_THE RECORDS_
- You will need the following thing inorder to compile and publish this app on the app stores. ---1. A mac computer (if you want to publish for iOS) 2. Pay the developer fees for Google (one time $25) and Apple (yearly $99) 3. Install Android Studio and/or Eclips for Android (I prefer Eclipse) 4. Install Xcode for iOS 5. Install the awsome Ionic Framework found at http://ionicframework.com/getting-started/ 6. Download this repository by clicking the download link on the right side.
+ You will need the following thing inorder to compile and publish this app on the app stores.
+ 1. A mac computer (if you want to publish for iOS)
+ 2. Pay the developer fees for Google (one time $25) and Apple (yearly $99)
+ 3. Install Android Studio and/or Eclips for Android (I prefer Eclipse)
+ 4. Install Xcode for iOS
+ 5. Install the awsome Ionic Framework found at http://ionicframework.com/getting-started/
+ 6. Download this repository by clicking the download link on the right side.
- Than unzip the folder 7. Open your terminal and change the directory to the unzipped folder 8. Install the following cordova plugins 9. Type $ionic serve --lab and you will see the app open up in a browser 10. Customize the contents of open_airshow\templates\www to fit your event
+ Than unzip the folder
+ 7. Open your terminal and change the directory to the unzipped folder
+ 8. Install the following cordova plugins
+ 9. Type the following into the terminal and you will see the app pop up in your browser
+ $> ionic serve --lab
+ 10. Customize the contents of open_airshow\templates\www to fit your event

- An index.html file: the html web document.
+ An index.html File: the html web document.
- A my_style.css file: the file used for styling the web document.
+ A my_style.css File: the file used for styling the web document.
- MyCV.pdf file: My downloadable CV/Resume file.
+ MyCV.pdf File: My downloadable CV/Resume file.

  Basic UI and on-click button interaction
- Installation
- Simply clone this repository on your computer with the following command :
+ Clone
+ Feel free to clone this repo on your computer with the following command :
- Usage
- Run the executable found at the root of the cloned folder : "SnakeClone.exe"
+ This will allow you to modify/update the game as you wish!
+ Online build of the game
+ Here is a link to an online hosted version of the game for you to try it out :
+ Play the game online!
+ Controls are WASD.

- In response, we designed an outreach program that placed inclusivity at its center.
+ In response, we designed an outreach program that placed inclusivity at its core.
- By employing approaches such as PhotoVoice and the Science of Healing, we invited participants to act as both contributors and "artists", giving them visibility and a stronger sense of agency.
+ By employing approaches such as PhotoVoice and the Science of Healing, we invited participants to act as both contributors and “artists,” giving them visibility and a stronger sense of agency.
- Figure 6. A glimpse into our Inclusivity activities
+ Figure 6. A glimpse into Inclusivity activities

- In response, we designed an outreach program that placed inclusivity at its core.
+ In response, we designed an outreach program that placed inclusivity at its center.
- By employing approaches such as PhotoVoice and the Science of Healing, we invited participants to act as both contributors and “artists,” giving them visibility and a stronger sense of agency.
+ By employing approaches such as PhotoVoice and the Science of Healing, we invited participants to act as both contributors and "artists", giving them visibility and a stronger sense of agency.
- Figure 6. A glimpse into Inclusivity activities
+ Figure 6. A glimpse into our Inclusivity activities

_REQUIREMENT_
Reproduce only those lines of the entries above that run from the line with "- Figure 6. A glimpse into Inclusivity" to the final line.

_RESULT FOR THIS TASK_
- Figure 6. A glimpse into Inclusivity activities
+ Figure 6. A glimpse into our Inclusivity activities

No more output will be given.